%%

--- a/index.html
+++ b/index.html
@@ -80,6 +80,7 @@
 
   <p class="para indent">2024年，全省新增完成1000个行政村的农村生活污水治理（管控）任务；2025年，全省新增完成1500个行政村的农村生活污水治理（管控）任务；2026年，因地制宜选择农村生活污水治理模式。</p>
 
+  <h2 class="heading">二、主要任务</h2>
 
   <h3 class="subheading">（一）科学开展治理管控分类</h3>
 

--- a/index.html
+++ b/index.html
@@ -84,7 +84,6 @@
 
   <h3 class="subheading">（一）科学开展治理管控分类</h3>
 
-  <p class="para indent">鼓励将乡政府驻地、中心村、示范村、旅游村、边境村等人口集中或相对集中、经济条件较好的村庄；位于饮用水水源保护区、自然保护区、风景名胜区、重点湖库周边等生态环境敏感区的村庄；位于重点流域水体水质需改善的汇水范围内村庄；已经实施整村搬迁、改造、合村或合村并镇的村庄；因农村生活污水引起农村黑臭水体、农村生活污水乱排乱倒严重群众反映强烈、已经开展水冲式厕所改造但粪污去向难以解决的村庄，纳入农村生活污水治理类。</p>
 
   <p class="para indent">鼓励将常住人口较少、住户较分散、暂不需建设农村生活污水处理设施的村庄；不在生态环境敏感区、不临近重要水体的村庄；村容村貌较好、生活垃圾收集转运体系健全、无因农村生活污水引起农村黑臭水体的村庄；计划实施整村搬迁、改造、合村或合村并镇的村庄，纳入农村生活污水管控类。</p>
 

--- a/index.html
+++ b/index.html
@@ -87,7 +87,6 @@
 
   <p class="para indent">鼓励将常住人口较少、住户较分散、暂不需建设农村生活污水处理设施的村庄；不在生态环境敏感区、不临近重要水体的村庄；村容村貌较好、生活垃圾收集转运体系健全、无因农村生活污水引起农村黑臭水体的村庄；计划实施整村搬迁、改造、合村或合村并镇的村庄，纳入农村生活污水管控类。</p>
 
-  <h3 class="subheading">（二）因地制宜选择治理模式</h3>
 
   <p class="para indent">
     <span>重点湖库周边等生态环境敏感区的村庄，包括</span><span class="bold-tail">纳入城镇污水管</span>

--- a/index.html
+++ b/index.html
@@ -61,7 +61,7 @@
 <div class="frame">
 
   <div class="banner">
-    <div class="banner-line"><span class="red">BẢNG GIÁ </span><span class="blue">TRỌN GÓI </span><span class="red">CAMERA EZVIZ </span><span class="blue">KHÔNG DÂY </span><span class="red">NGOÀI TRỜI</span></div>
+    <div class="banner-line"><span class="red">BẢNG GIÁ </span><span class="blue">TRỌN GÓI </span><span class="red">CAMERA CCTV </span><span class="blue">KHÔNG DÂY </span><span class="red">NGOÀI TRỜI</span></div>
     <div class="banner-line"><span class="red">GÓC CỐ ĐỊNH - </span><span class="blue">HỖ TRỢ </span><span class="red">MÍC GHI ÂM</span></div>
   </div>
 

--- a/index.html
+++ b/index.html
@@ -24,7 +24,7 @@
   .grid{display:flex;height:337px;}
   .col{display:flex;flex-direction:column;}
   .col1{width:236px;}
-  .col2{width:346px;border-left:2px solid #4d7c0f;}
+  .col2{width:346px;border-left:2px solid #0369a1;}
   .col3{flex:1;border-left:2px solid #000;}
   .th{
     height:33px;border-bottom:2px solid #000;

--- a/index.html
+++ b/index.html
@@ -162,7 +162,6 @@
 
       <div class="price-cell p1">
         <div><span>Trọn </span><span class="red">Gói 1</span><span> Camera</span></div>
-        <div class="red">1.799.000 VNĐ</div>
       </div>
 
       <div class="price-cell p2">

%%

### Assigned task:
All of the records above are to be copied exactly.

### Task solution:
--- a/index.html
+++ b/index.html
@@ -80,6 +80,7 @@
 
   <p class="para indent">2024年，全省新增完成1000个行政村的农村生活污水治理（管控）任务；2025年，全省新增完成1500个行政村的农村生活污水治理（管控）任务；2026年，因地制宜选择农村生活污水治理模式。</p>
 
+  <h2 class="heading">二、主要任务</h2>
 
   <h3 class="subheading">（一）科学开展治理管控分类</h3>
 

--- a/index.html
+++ b/index.html
@@ -84,7 +84,6 @@
 
   <h3 class="subheading">（一）科学开展治理管控分类</h3>
 
-  <p class="para indent">鼓励将乡政府驻地、中心村、示范村、旅游村、边境村等人口集中或相对集中、经济条件较好的村庄；位于饮用水水源保护区、自然保护区、风景名胜区、重点湖库周边等生态环境敏感区的村庄；位于重点流域水体水质需改善的汇水范围内村庄；已经实施整村搬迁、改造、合村或合村并镇的村庄；因农村生活污水引起农村黑臭水体、农村生活污水乱排乱倒严重群众反映强烈、已经开展水冲式厕所改造但粪污去向难以解决的村庄，纳入农村生活污水治理类。</p>
 
   <p class="para indent">鼓励将常住人口较少、住户较分散、暂不需建设农村生活污水处理设施的村庄；不在生态环境敏感区、不临近重要水体的村庄；村容村貌较好、生活垃圾收集转运体系健全、无因农村生活污水引起农村黑臭水体的村庄；计划实施整村搬迁、改造、合村或合村并镇的村庄，纳入农村生活污水管控类。</p>
 

--- a/index.html
+++ b/index.html
@@ -87,7 +87,6 @@
 
   <p class="para indent">鼓励将常住人口较少、住户较分散、暂不需建设农村生活污水处理设施的村庄；不在生态环境敏感区、不临近重要水体的村庄；村容村貌较好、生活垃圾收集转运体系健全、无因农村生活污水引起农村黑臭水体的村庄；计划实施整村搬迁、改造、合村或合村并镇的村庄，纳入农村生活污水管控类。</p>
 
-  <h3 class="subheading">（二）因地制宜选择治理模式</h3>
 
   <p class="para indent">
     <span>重点湖库周边等生态环境敏感区的村庄，包括</span><span class="bold-tail">纳入城镇污水管</span>

--- a/index.html
+++ b/index.html
@@ -61,7 +61,7 @@
 <div class="frame">
 
   <div class="banner">
-    <div class="banner-line"><span class="red">BẢNG GIÁ </span><span class="blue">TRỌN GÓI </span><span class="red">CAMERA EZVIZ </span><span class="blue">KHÔNG DÂY </span><span class="red">NGOÀI TRỜI</span></div>
+    <div class="banner-line"><span class="red">BẢNG GIÁ </span><span class="blue">TRỌN GÓI </span><span class="red">CAMERA CCTV </span><span class="blue">KHÔNG DÂY </span><span class="red">NGOÀI TRỜI</span></div>
     <div class="banner-line"><span class="red">GÓC CỐ ĐỊNH - </span><span class="blue">HỖ TRỢ </span><span class="red">MÍC GHI ÂM</span></div>
   </div>
 

--- a/index.html
+++ b/index.html
@@ -24,7 +24,7 @@
   .grid{display:flex;height:337px;}
   .col{display:flex;flex-direction:column;}
   .col1{width:236px;}
-  .col2{width:346px;border-left:2px solid #4d7c0f;}
+  .col2{width:346px;border-left:2px solid #0369a1;}
   .col3{flex:1;border-left:2px solid #000;}
   .th{
     height:33px;border-bottom:2px solid #000;

--- a/index.html
+++ b/index.html
@@ -162,7 +162,6 @@
 
       <div class="price-cell p1">
         <div><span>Trọn </span><span class="red">Gói 1</span><span> Camera</span></div>
-        <div class="red">1.799.000 VNĐ</div>
       </div>
 
       <div class="price-cell p2">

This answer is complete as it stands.